→ **YOUR ASSIGNMENT**:
Print out the entries exactly, and include each one.
[RECORDS FOR PROCESSING Boundary: Start]
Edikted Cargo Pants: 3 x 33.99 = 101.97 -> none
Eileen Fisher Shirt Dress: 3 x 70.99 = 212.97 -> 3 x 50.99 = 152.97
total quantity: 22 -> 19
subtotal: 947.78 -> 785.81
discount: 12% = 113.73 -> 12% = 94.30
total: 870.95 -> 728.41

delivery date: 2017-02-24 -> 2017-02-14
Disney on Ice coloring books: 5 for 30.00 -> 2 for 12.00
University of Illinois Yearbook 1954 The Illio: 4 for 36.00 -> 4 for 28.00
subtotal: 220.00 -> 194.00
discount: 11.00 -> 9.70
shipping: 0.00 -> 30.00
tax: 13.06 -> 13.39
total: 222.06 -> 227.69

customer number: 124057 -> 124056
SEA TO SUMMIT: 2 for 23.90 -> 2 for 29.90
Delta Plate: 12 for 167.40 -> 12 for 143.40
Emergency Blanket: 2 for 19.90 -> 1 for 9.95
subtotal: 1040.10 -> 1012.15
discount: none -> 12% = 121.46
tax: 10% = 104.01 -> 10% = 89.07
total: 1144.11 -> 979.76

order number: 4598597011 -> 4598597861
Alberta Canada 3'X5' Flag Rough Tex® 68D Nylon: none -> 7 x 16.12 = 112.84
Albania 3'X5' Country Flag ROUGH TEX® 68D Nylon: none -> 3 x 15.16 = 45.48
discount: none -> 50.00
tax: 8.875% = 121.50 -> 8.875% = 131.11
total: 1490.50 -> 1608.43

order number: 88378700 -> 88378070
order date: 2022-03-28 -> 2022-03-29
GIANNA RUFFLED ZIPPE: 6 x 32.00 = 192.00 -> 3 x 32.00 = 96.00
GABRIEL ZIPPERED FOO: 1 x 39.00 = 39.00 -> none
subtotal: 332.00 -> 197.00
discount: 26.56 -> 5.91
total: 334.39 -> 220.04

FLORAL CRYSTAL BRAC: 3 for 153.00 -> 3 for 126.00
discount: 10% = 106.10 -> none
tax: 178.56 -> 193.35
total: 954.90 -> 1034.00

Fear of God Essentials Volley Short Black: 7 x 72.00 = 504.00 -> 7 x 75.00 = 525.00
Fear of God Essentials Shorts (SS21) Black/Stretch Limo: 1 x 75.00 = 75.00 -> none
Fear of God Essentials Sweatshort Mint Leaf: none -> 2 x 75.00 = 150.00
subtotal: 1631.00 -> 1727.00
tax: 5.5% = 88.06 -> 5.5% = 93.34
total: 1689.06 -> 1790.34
[RECORDS FOR PROCESSING Boundary: End]
→ **EXPECTED ANSWER**:
Edikted Cargo Pants: 3 x 33.99 = 101.97 -> none
Eileen Fisher Shirt Dress: 3 x 70.99 = 212.97 -> 3 x 50.99 = 152.97
total quantity: 22 -> 19
subtotal: 947.78 -> 785.81
discount: 12% = 113.73 -> 12% = 94.30
total: 870.95 -> 728.41

delivery date: 2017-02-24 -> 2017-02-14
Disney on Ice coloring books: 5 for 30.00 -> 2 for 12.00
University of Illinois Yearbook 1954 The Illio: 4 for 36.00 -> 4 for 28.00
subtotal: 220.00 -> 194.00
discount: 11.00 -> 9.70
shipping: 0.00 -> 30.00
tax: 13.06 -> 13.39
total: 222.06 -> 227.69

customer number: 124057 -> 124056
SEA TO SUMMIT: 2 for 23.90 -> 2 for 29.90
Delta Plate: 12 for 167.40 -> 12 for 143.40
Emergency Blanket: 2 for 19.90 -> 1 for 9.95
subtotal: 1040.10 -> 1012.15
discount: none -> 12% = 121.46
tax: 10% = 104.01 -> 10% = 89.07
total: 1144.11 -> 979.76

order number: 4598597011 -> 4598597861
Alberta Canada 3'X5' Flag Rough Tex® 68D Nylon: none -> 7 x 16.12 = 112.84
Albania 3'X5' Country Flag ROUGH TEX® 68D Nylon: none -> 3 x 15.16 = 45.48
discount: none -> 50.00
tax: 8.875% = 121.50 -> 8.875% = 131.11
total: 1490.50 -> 1608.43

order number: 88378700 -> 88378070
order date: 2022-03-28 -> 2022-03-29
GIANNA RUFFLED ZIPPE: 6 x 32.00 = 192.00 -> 3 x 32.00 = 96.00
GABRIEL ZIPPERED FOO: 1 x 39.00 = 39.00 -> none
subtotal: 332.00 -> 197.00
discount: 26.56 -> 5.91
total: 334.39 -> 220.04

FLORAL CRYSTAL BRAC: 3 for 153.00 -> 3 for 126.00
discount: 10% = 106.10 -> none
tax: 178.56 -> 193.35
total: 954.90 -> 1034.00

Fear of God Essentials Volley Short Black: 7 x 72.00 = 504.00 -> 7 x 75.00 = 525.00
Fear of God Essentials Shorts (SS21) Black/Stretch Limo: 1 x 75.00 = 75.00 -> none
Fear of God Essentials Sweatshort Mint Leaf: none -> 2 x 75.00 = 150.00
subtotal: 1631.00 -> 1727.00
tax: 5.5% = 88.06 -> 5.5% = 93.34
total: 1689.06 -> 1790.34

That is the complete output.